Filter these entries, keeping only lines that hold the word "font".

-- TASK INPUTS follows --

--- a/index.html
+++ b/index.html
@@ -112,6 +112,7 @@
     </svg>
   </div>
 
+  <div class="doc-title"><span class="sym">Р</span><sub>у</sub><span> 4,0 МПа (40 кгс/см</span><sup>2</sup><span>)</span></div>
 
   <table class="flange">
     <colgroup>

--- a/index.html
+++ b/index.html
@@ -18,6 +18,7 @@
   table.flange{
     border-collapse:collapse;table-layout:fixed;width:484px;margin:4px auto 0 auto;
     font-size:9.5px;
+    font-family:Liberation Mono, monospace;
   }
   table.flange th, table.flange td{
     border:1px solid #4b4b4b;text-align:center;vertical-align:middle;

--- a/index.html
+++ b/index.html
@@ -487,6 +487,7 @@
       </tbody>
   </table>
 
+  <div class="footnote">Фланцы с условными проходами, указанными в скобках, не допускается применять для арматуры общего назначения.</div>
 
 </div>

-- TASK INPUTS concluded --
-- TASK INPUTS follows --

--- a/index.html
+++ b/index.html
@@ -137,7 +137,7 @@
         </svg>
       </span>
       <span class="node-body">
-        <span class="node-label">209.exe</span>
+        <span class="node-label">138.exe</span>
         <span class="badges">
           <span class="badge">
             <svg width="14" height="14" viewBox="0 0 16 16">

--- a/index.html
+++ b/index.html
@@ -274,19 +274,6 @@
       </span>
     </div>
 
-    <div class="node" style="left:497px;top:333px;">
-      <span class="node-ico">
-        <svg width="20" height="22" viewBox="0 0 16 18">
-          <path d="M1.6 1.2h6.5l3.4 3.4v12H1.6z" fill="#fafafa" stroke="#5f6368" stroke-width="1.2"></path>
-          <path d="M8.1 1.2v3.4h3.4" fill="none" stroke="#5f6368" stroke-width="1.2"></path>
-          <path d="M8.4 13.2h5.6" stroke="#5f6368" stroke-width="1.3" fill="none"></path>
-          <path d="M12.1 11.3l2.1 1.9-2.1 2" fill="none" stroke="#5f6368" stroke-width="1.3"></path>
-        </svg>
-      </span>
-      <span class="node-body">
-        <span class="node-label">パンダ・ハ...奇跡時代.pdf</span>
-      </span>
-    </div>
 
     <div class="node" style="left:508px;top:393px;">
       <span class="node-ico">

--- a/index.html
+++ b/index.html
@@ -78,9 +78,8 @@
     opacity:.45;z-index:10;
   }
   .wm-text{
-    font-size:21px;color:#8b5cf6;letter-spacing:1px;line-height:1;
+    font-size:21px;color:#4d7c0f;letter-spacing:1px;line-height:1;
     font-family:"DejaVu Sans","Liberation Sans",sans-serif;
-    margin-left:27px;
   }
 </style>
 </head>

-- TASK INPUTS concluded --

## RESULT
     font-size:9.5px;
+    font-family:Liberation Mono, monospace;
-    font-size:21px;color:#8b5cf6;letter-spacing:1px;line-height:1;
+    font-size:21px;color:#4d7c0f;letter-spacing:1px;line-height:1;
     font-family:"DejaVu Sans","Liberation Sans",sans-serif;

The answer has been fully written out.